Soweit keine Auflösung beschlossen wird, ist die Gesellschaft verpflichtet, am Ende des zweiten Geschäftsjahres, in dem der Kapitalverlust festgestellt wurde, ein Eigenkapital von mindestens 50% des Gesellschaftskapitals auszuweisen. Wenn nach Ablauf der Zweijahresfrist dieser Eigenkapitalausweis nicht vorliegt, kann jeder interessierte Dritte die Auflösung der Gesellschaft beim zuständigen Handelsgericht beantragen.

Zur Bereinigung des Kapitalverlustes wird oft die Technik des sogenannten „Coup d’accordéon“ angewandt. Sie besteht in einer Kapitalherabsetzung auf Null, wodurch die bestehenden Aktien annulliert und die Verluste automatisch in gleicher Höhe gelöscht werden sowie einer unmittelbar anschließenden Kapitalerhöhung durch die Zuführung neuer Mittel. Die durch die alten Aktionäre gezeichnete Kapitalerhöhung kann auch durch die Kompensation mit ihren bestehenden Verrechnungskonten erfolgen.

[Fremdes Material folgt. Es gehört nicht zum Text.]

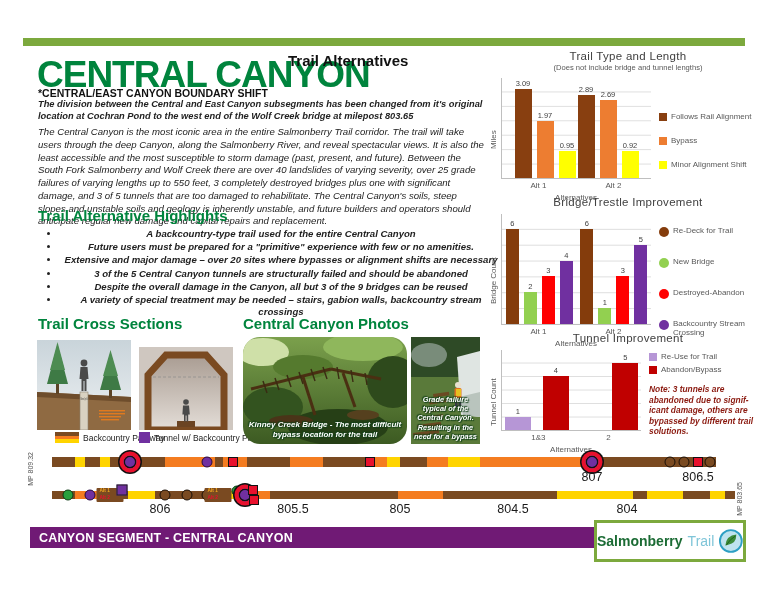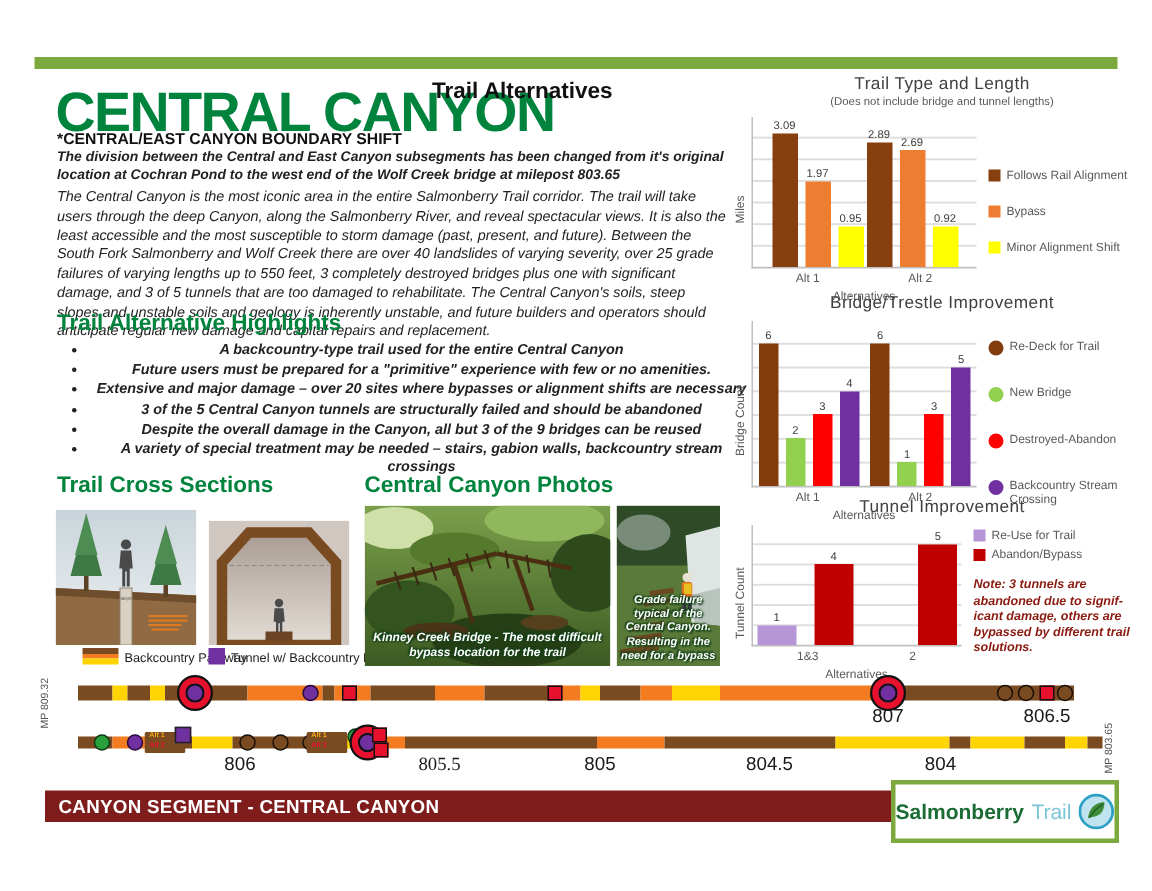--- a/index.html
+++ b/index.html
@@ -177,7 +177,7 @@
     <span>Tunnel w/ Backcountry Pathway</span>
   </div>
 
-  <div class="photo" style="left:243px;top:337px;width:164px;height:107px;">
+  <div class="photo" style="left:243px;top:337px;width:164px;height:107px;border-radius:17px;">
     <svg width="164" height="107" viewBox="0 0 164 107">
       <defs>
         <linearGradient id="fol" x1="0" y1="0" x2="0" y2="1">

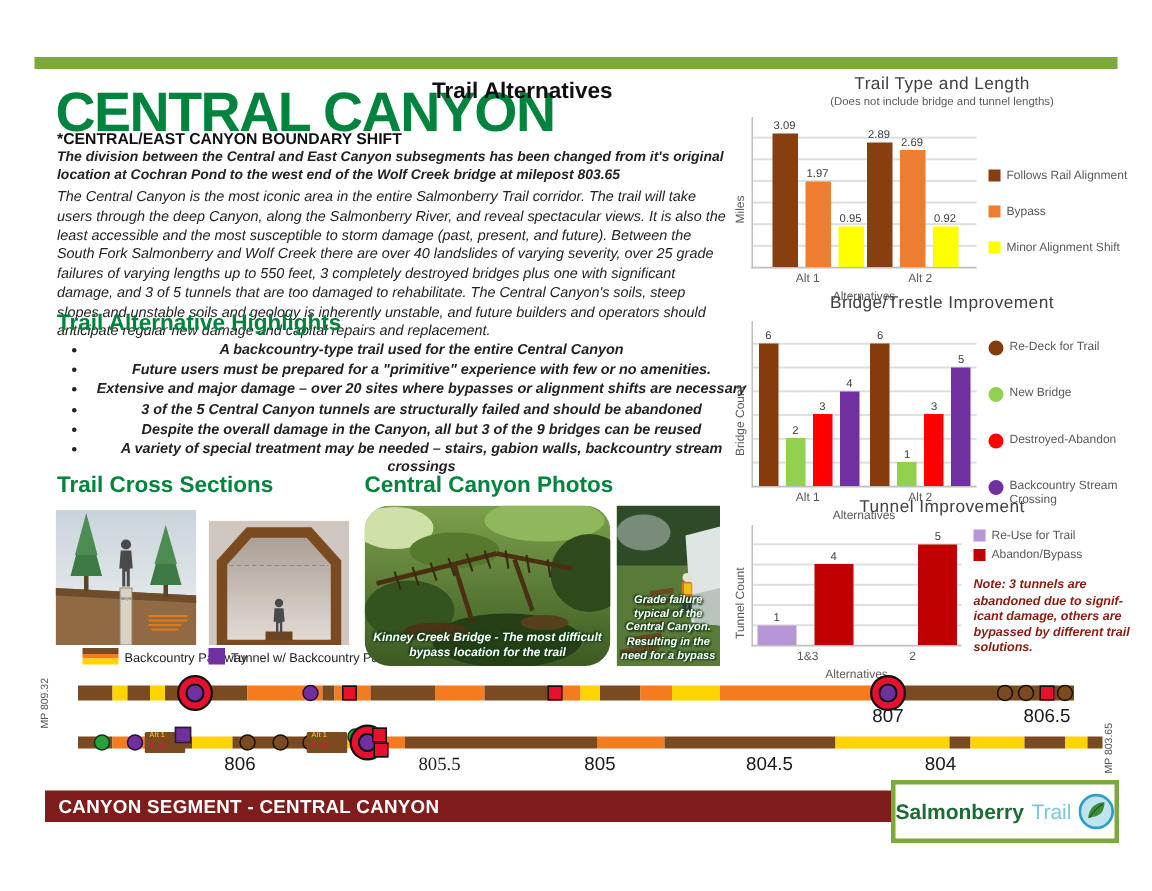--- a/index.html
+++ b/index.html
@@ -487,7 +487,7 @@
       <div class="mk mk-red-sq" style="left: 201px; margin-top: -5px;"></div>
       <div class="mk mk-red-sq" style="left: 202px; margin-top: 5px;"></div>
       <div class="mile" style="left: 108px; top: 11px;">806</div>
-      <div class="mile" style="left: 241px; top: 11px; font-family: Liberation Serif, serif;">805.5</div>
+      <div class="mile" style="left: 241px; top: 11px;">805.5</div>
       <div class="mile" style="left: 348px; top: 11px;">805</div>
       <div class="mile" style="left: 461px; top: 11px;">804.5</div>
       <div class="mile" style="left: 575px; top: 11px;">804</div>

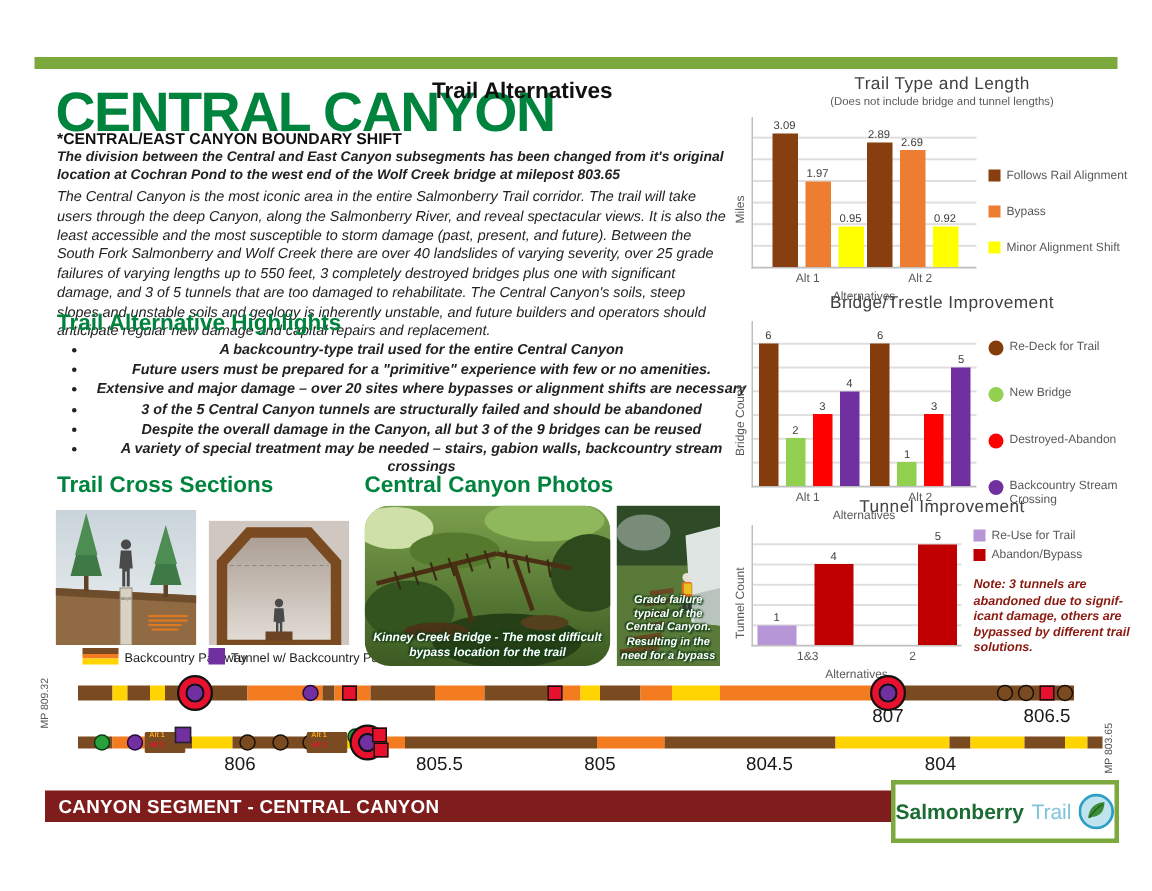--- a/index.html
+++ b/index.html
@@ -494,7 +494,7 @@
     </div>
   <div class="mp" style="left:736px;top:482px;">MP 803.65</div>
 
-  <div class="footerbar" style="background:#7f1d1d">
+  <div class="footerbar" style="background:#701a75">
     <span class="footer-text">CANYON SEGMENT - CENTRAL CANYON</span>
   </div>
   <div class="logo-box">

In der Praxis kann der Kapitalschnitt neben der Durchführung eines Verlustausgleichs zum Ausschluss der Minderheitsgesellschafter führen. Das Kassationsgericht hat in seiner Entscheidung vom 11. Januar 2017 einer solchen Handhabung gewisse Schranken auferlegt.

Damit ein „Coup d’accordéon“ nicht als rechtswidrig angesehen wird, fordert nun das Kassationsgericht, dass durch ihn weder die Mehrheitsrechte missbräuchlich genutzt werden, noch gegen das Gleichheitsprinzip unter den Gesellschaftern verstoßen wird. Dabei untersuchte das Gericht, ob die Entscheidung im Interesse der Gesellschaft und nicht lediglich zum Vorteil des Mehrheitsaktionärs erfolgte.

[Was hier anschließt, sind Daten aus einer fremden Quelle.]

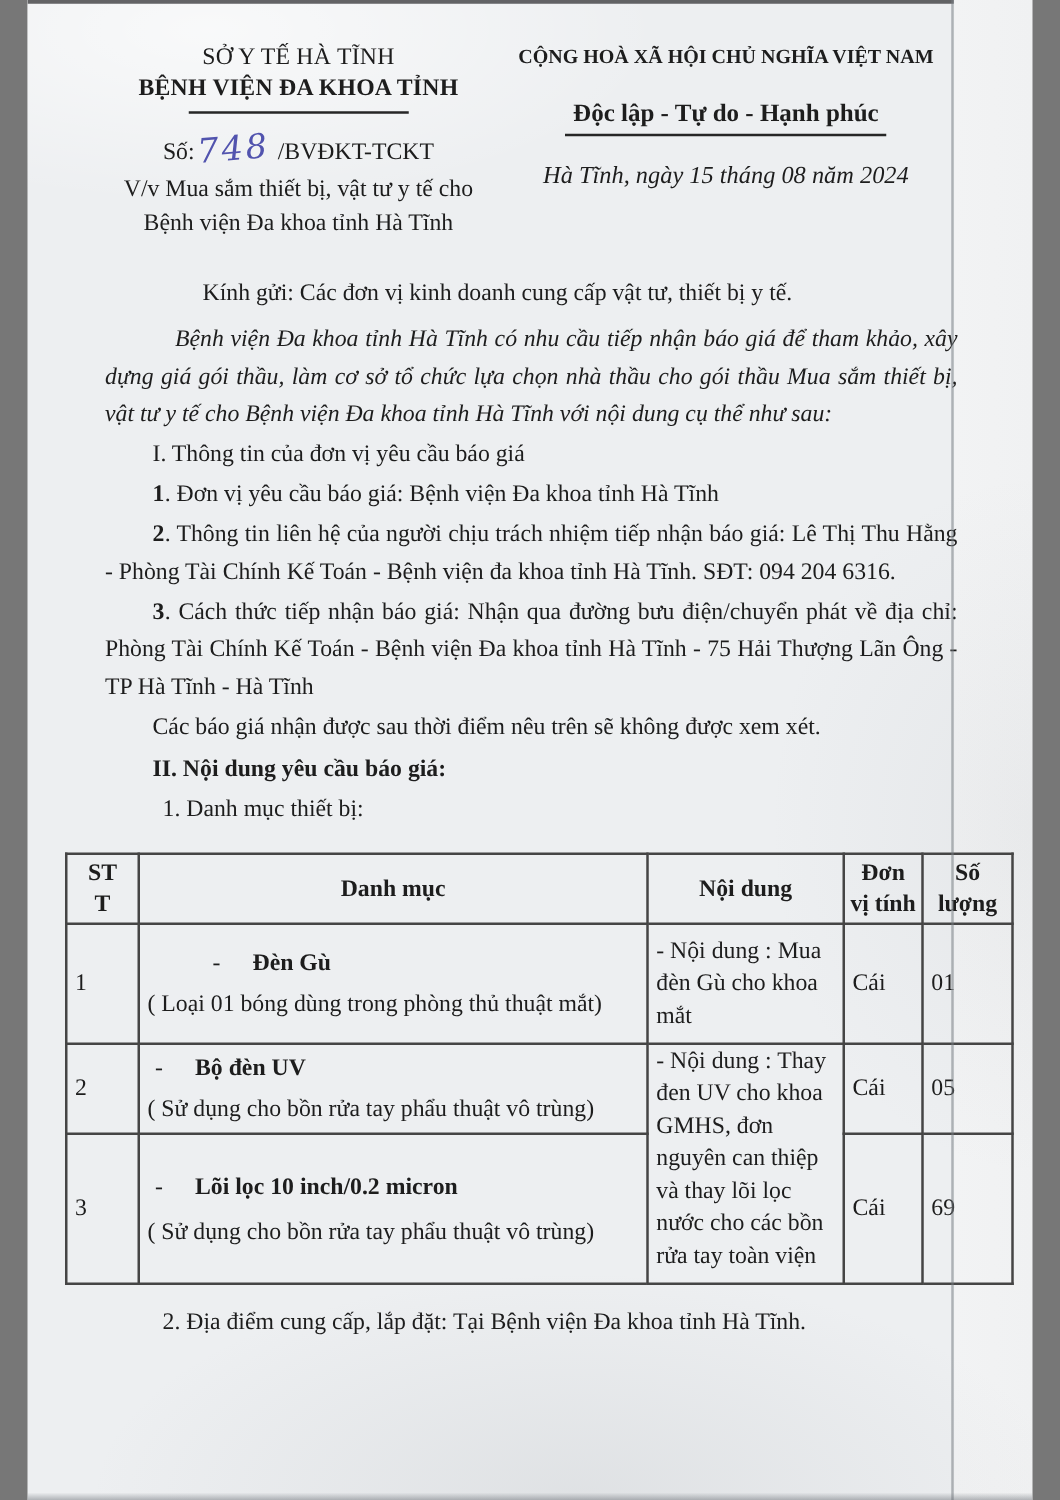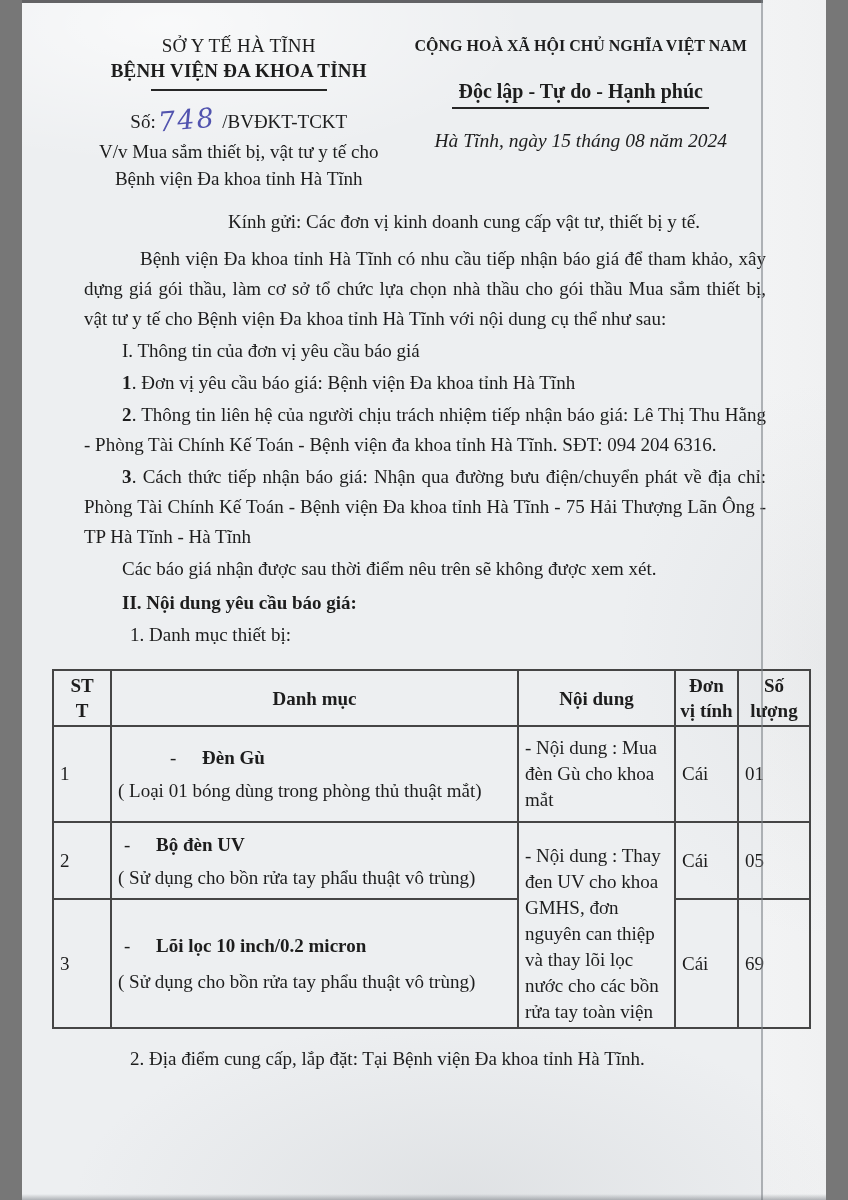--- a/index.html
+++ b/index.html
@@ -61,7 +61,7 @@
 
   
   .main { padding: 0 60px 0 62px; }
-  .salutation { text-align: center; margin: 15px 0 0 78px; }
+  .salutation { margin: 28px 0 0 78px; }
   .intro { margin: 7px 0 0; text-align: justify; text-indent: 56px; }
   .para { margin: 2px 0 0; text-indent: 38px; text-align: justify; }
   .para b { letter-spacing: 0.2px; }

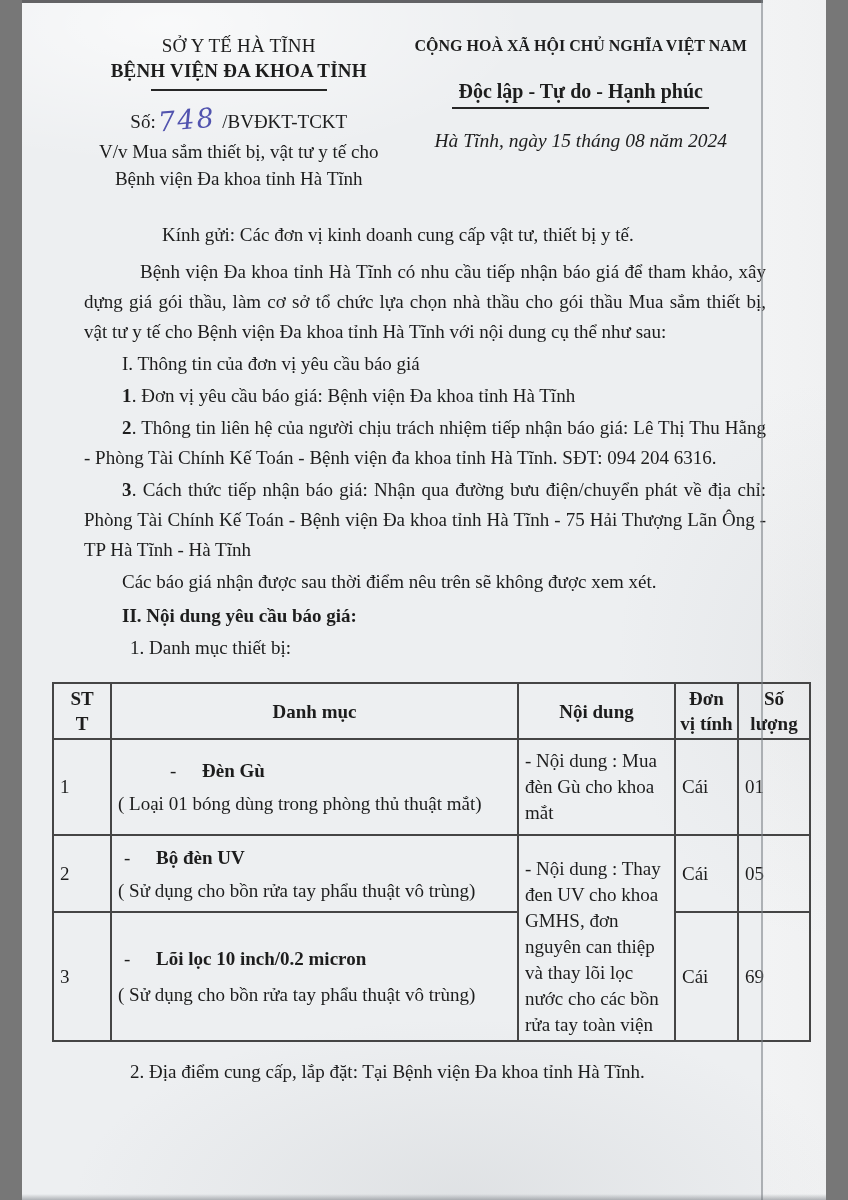--- a/index.html
+++ b/index.html
@@ -62,7 +62,7 @@
   
   .main { padding: 0 60px 0 62px; }
   .salutation { margin: 28px 0 0 78px; }
-  .intro { margin: 7px 0 0; text-align: justify; text-indent: 56px; }
+  .intro { margin: 7px 0 0; text-align: justify; text-indent: 56px; font-style: italic; }
   .para { margin: 2px 0 0; text-indent: 38px; text-align: justify; }
   .para b { letter-spacing: 0.2px; }
   .sec2 { font-weight: bold; margin-top: 4px; }

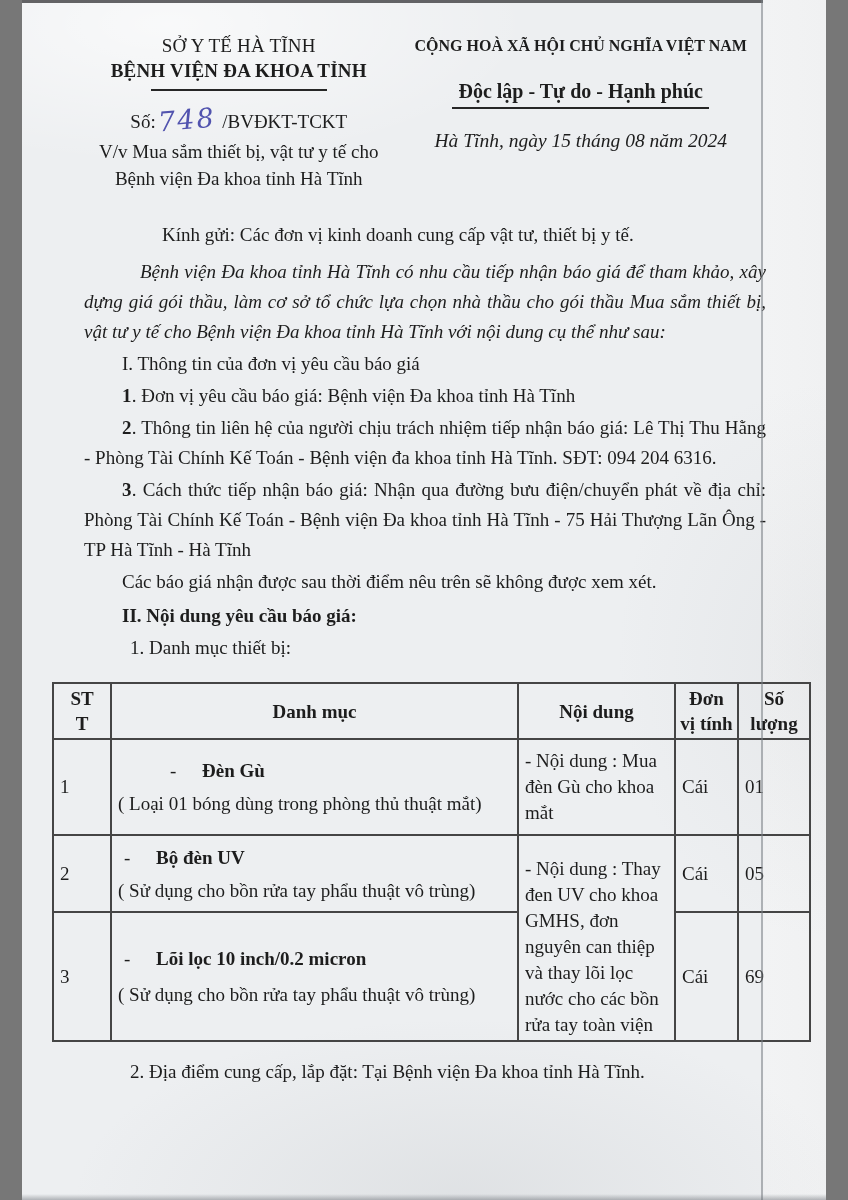--- a/index.html
+++ b/index.html
@@ -100,7 +100,7 @@
   .row3 .dm-name { margin-bottom: 6px; }
   .dm-desc { line-height: 29px; }
   td.c-nd { line-height: 26px; padding: 4px 8px; }
-  td.c-nd.merged { vertical-align: top; padding-top: 20px; }
+  td.c-nd.merged { vertical-align: top; padding-top: 0; }
   td.c-unit { padding-left: 10px; }
   td.c-qty { padding-left: 8px; }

Als ein wesentliches Kriterium des Gerichts wurde der Fortbestand des Unternehmens angesehen. So war im vorliegenden Fall weder der Verlust der Hälfte des Eigenkapitals angezeigt, noch über eine eventuelle Auflösung der Gesellschaft ein Beschluss gefasst worden.
Des Weiteren wurde vom Kassationsgericht das Ausnutzen der mangelnden Disponibilität der Aktionäre – die Gesellschafterversammlung wurde im Ferienmonat August einberufen – als Missbrauch gegenüber den Minderheitsaktionären angesehen.

Das Gericht kam zu dem Ergebnis, dass unter Berücksichtigung des obigen Sachverhalts die Rechtmäßigkeit des Kapitalschnitts zu verneinen war.